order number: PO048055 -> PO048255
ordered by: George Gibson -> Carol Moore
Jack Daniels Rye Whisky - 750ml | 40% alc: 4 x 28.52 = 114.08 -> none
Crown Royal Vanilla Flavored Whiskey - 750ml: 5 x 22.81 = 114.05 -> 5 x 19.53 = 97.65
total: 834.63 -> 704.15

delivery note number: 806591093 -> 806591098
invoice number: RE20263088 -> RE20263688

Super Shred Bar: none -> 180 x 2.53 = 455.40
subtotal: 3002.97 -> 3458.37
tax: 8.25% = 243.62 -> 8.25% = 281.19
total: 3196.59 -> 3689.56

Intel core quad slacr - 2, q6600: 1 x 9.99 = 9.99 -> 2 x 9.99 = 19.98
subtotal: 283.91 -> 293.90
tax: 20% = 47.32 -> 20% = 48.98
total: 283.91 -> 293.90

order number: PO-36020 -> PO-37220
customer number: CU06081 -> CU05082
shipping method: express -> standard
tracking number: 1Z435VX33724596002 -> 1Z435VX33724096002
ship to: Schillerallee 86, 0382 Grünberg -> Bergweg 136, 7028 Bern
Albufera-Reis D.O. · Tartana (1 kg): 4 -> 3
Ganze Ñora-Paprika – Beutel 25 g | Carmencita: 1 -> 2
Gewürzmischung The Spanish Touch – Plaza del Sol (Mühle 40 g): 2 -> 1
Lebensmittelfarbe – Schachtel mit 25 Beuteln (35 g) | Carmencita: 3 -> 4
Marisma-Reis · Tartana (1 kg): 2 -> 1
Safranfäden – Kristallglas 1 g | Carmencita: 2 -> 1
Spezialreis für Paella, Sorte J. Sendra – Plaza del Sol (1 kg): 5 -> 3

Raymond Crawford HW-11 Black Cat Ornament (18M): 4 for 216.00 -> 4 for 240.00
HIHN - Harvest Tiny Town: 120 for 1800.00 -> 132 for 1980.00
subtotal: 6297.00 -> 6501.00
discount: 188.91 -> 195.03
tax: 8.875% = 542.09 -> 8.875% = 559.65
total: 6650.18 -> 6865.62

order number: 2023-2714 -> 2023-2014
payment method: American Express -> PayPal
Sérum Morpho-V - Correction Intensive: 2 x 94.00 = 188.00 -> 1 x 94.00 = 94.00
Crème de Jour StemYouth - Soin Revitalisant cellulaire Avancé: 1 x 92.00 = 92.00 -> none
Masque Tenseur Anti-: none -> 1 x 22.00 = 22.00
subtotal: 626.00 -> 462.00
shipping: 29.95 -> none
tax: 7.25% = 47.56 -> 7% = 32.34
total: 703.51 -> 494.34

______

INSTRUCTIONS FOR THE TASK — Copy every line of the material in which the word "Carmencita" occurs.

RESPONSE AREA —
Ganze Ñora-Paprika – Beutel 25 g | Carmencita: 1 -> 2
Lebensmittelfarbe – Schachtel mit 25 Beuteln (35 g) | Carmencita: 3 -> 4
Safranfäden – Kristallglas 1 g | Carmencita: 2 -> 1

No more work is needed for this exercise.